VGG v GoogleNet: Just how deep can they go?

30 Aug, 2025

This is part 4 of my series. In the previous post, we explored AlexNet, where we implemented the model. We then used a pre-trained version of AlexNet to transfer learn on the Caltech-256 dataset.

Going deeper

The VGG and GoogleNet/Inception models have become staples in the deep learning world and are still used today as either Architectural guides or base models in transfer learning tasks.

The papers that introduced these models aimed to make CNNs deeper. The deeper the network becomes, the harder it becomes to train. This is because of the vanishing gradient problem. The vanishing gradient problem happens during backpropagation, where the updates to the weights become smaller as the algorithm updates the earlier layers. This makes it very difficult to train very deep networks. VGG and Inception try to mitigate this problem in two completely different ways that we will discuss below

VGG

VGG is the simpler model of the duo, and so we will start with it. The major findings of the VGG paper had to do more with memory efficiency in terms of weights. The paper made a slight design choice or an incremental improvement on the current CNN architecture that had been used in models such as AlexNet.

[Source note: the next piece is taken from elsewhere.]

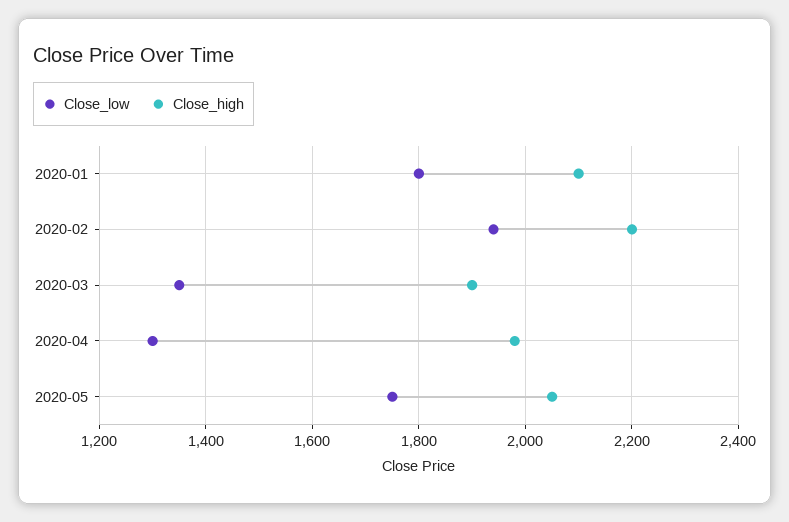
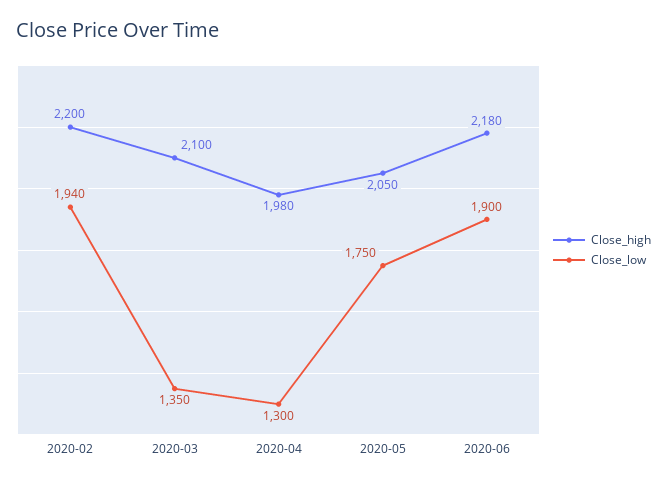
Close_low, 2020-01: 1800 -> none
Close_high, 2020-01: 2100 -> none
Close_high, 2020-03: 1900 -> 2100
Close_high, 2020-06: none -> 2180
Close_low, 2020-06: none -> 1900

They proposed that stacking two (3x3) kernels is the same as having one (5x5) kernel. The word "same" is used in this context to mean that these two operations are equivalent to each other.

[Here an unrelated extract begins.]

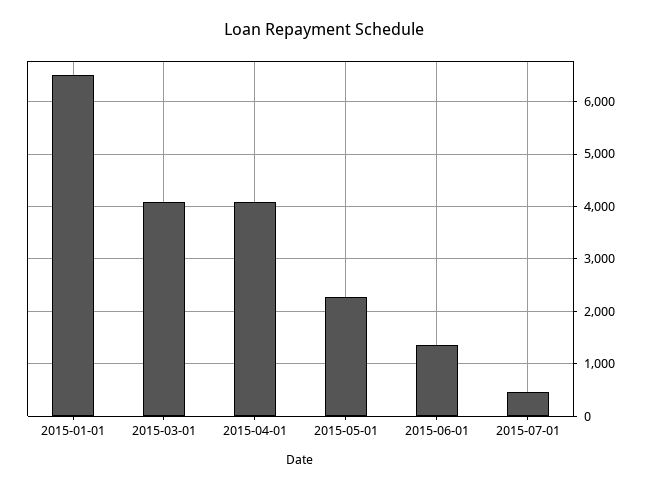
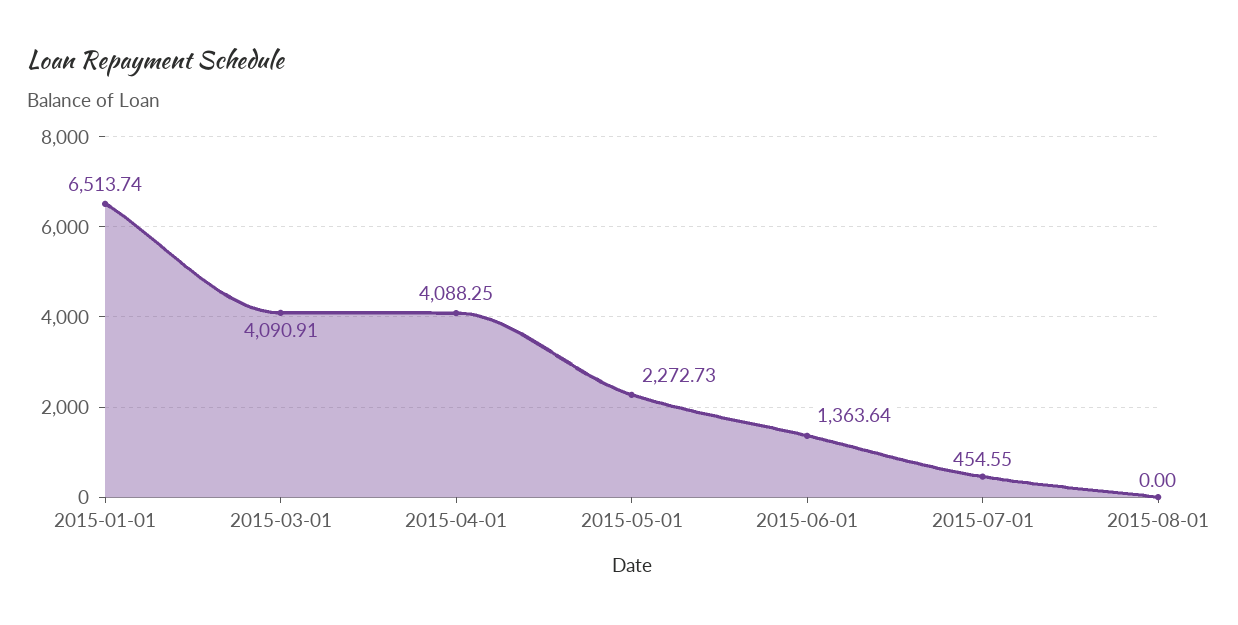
2015-08-01: none -> 0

Stacking convolutional layers has two added advantages. The first advantage of this approach is that the input goes through two activations instead of one. This allows the model to be more discriminative and learn more features.

The second advantage is that the stacked convolutions have fewer weights compared to the equivalent singular convolutional layer. As an example, 3 stacked Conv (3X3) layers are equivalent to just one (7x7) convolutional layer.

To fully grasp this concept, let us use some helpful Python. The function below calculates the weights of a convolutional layer

def calculate_conv_weights(kernel_size, filters):
    return kernel_size**2 * filters

And we run the code below:

single = calculate_conv_weights(7, 256)

stack = sum([calculate_conv_weights(3, 256) for _ in range(3)])

print(f"7x7 kernel has {single} parameters")
print(f"3x3 stacked kernel has {stack} parameters")
print(f"so a {100 - ((stack / single) * 100):.2f} % decrease in parameter count")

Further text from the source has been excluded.